Die Einzeichnung der Vernichtungsgeschichte in die Landschaft bedeutet, dass es der geschichtlichen Vergiftung gegenüber keine Möglichkeit der Distanzierung oder Objektivierung gibt. Von Sasnal gemalt, ist eine Anlage zur Schweinezucht als ein Lager zu sehen (Spiegelman stellte in seinen Comics die Polen als Schweine dar); Personen, die in den 1950er- oder 1960er-Jahren Comic-Hefte in Amerika verbrennen, erscheinen als Teilnehmer an einer Bücherverbrennung; ein Haufen Kohlköpfe auf dem Feld beschwört die Leichenberge; eine Rauchwolke von verbrannten Pflanzenresten, gesehen aus dem Zugfenster, wird vom Rauch der Krematorien überlagert. Unweigerlich ist Sasnals eigene Person impliziert: Das Bild eines Schweins aus dem Maus-Comic hat er als sein Selbstporträt bezeichnet, das Torhaus von Birkenau wird am Profil seiner Frau vorbei am ersten Tag des Neuen Jahres aus dem Autofenster gesehen, und auf der freien Fläche vor einem Lager steht das Fahrrad, mit dem er im Sommer 2016 verschiedene Konzentrationslager besucht hat. Sein Fahrrad ist in gleicher Weise eine Einzeichnung in die Landschaft wie die Wachtürme und die Stangen des Zauns.

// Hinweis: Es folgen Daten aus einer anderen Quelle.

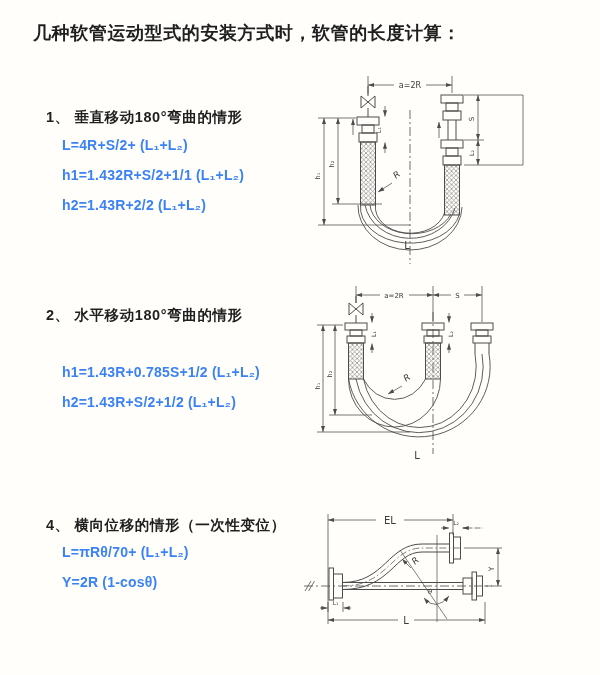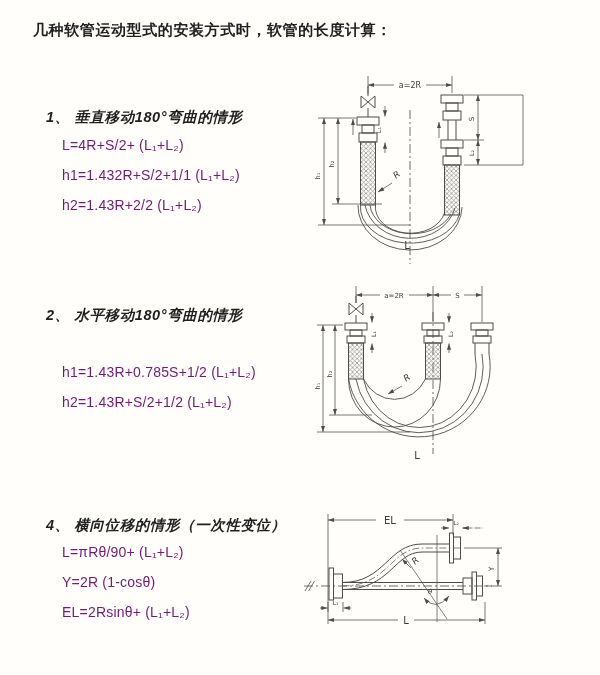"几种软管运动型式的安装方式时，软管的长度计算：" .title { font-size: 15px -> 18px }
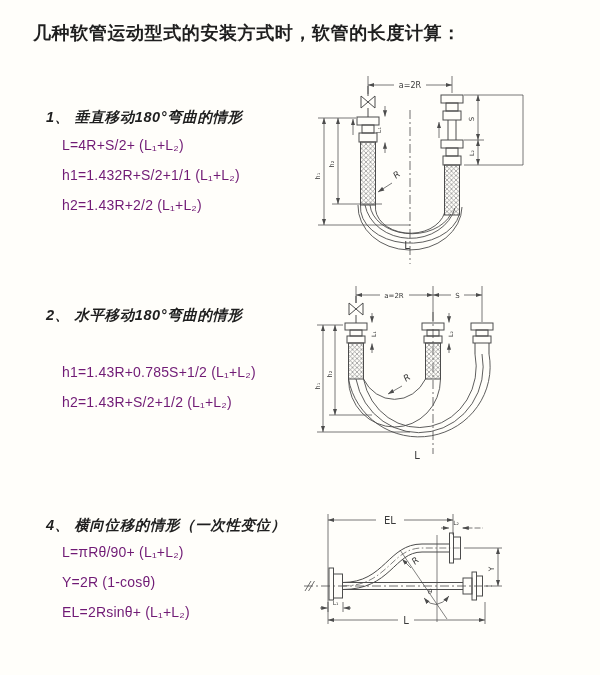"1、 垂直移动180°弯曲的情形" .sec-heading { font-style: italic -> none }
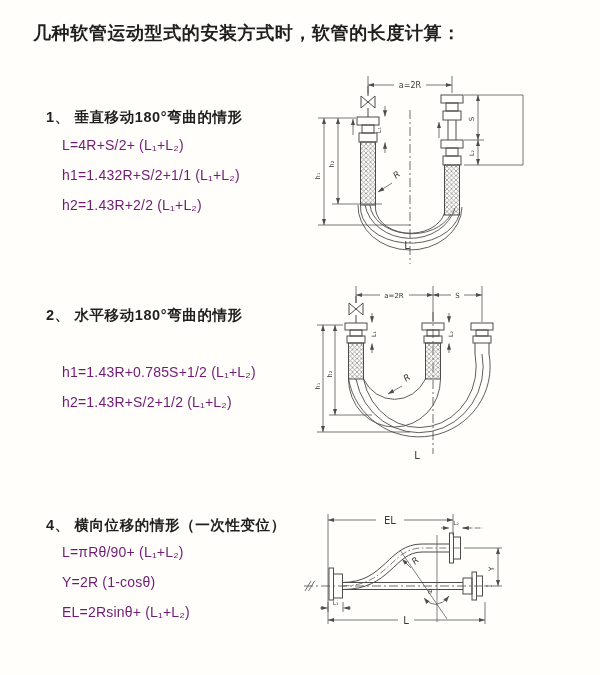"L=4R+S/2+ (L₁+L₂)" .formula { color: #701a75 -> #3b82f6; font-weight: 400 -> 700 }
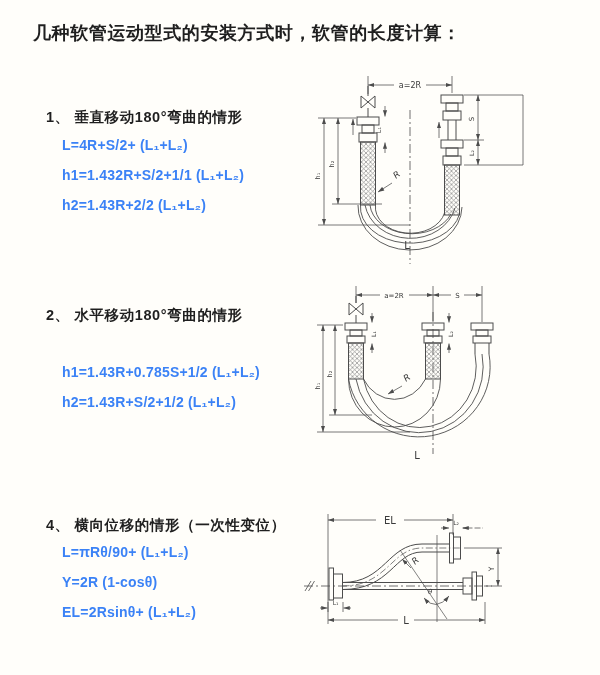"L=πRθ/90+ (L₁+L₂)" div.formula { text: πRθ/90+ -> πRθ/70+ }
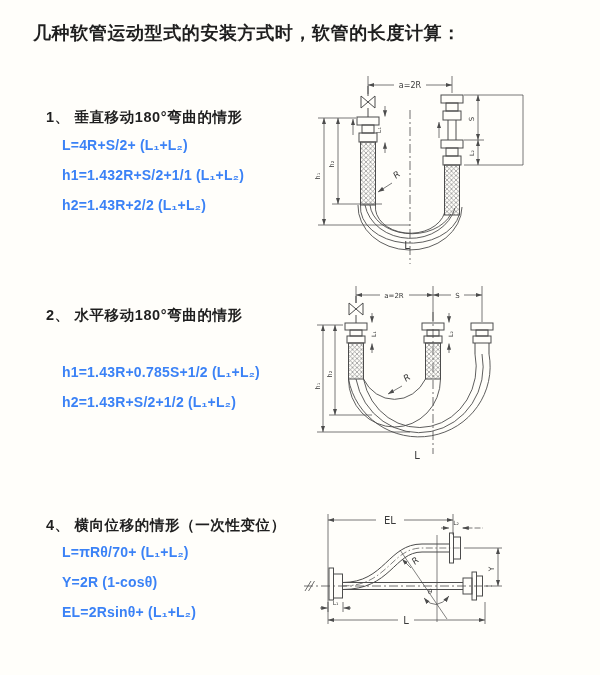"EL=2Rsinθ+ (L₁+L₂)" div.formula { html: <div>EL=2Rsinθ+ (L₁+L₂)</div> -> none }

Sasnals Malerei zeigt die sinnliche Wirklichkeit einer Landschaft, die durch die Vernichtung der Juden geprägt ist, und sie zeigt diese Wirklichkeit, indem sie der Malerei selbst eine unheilbare Störung einschreibt. In der Exposition von unterschiedlichen Konstellationen des zwingenden Zusammenhangs zwischen der Notwendigkeit von Entzifferung und Übersetzung und der Aushöhlung einer jeden Sprache der Darstellung liegt die außerordentliche Bedeutung von Sasnals Ausstellung Such a Landscape.

 

 

[1] https://polin.pl/en/system/files/attachments/miniguide_en_0.pdf, aufgerufen am 3. Juli 2021.

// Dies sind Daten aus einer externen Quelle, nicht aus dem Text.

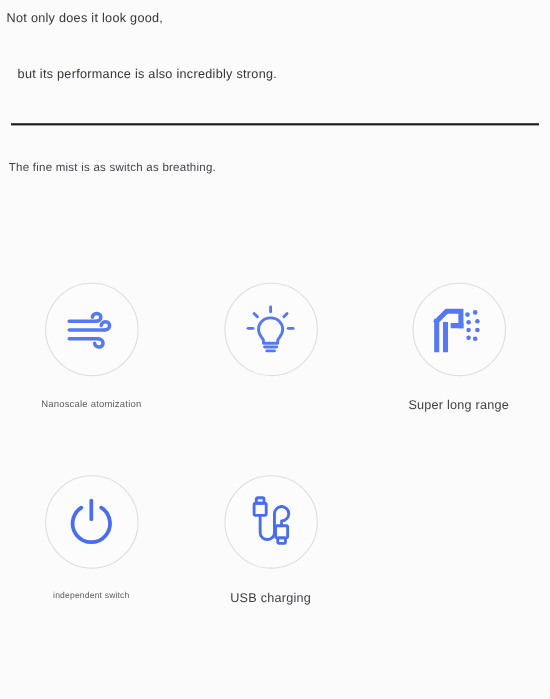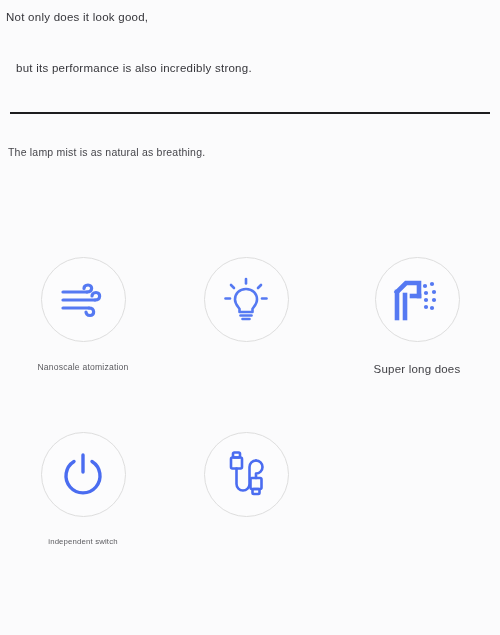"The lamp mist is as" div.subhead { text: lamp mist is as natural -> fine mist is as switch }
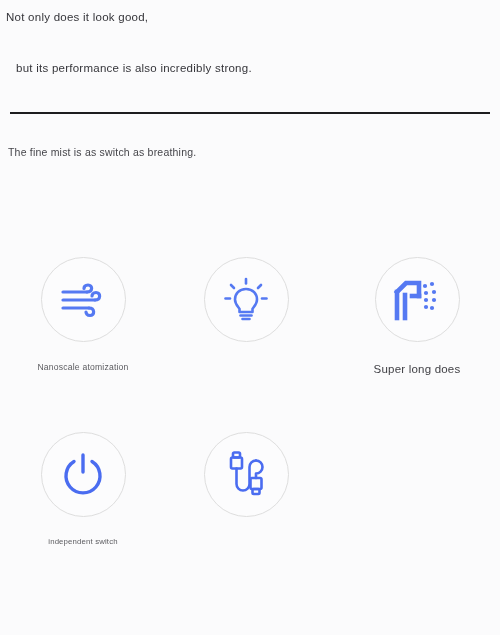"Super long does" div.feature-label { text: does -> range }
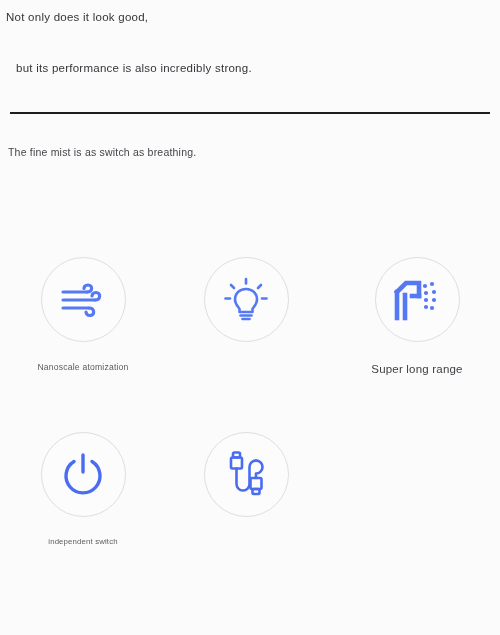"USB charging" div.feature-label { html: none -> <div>USB charging</div> }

[2] https://polin.pl/en/about-museum, aufgerufen am 30. Juni 2021.
[3] Diese Frage bezieht sich auf die englische Fassung des Ausstellungstextes.
[4] Wilhem Sasnal, Taki Pejzaz. Such a Landscape, POLIN Museum of the History of Polish Jews, 2021, n. p.
[5] Hans Mommsen, „Hannah Arendt und der Prozess gegen Adolf Eichmann“, in: Hannah Arendt, Eichmann in Jerusalem. Ein Bericht von der Banalität des Bösen, München: Piper Verlag, 2014 (1964, 2011), S. 11.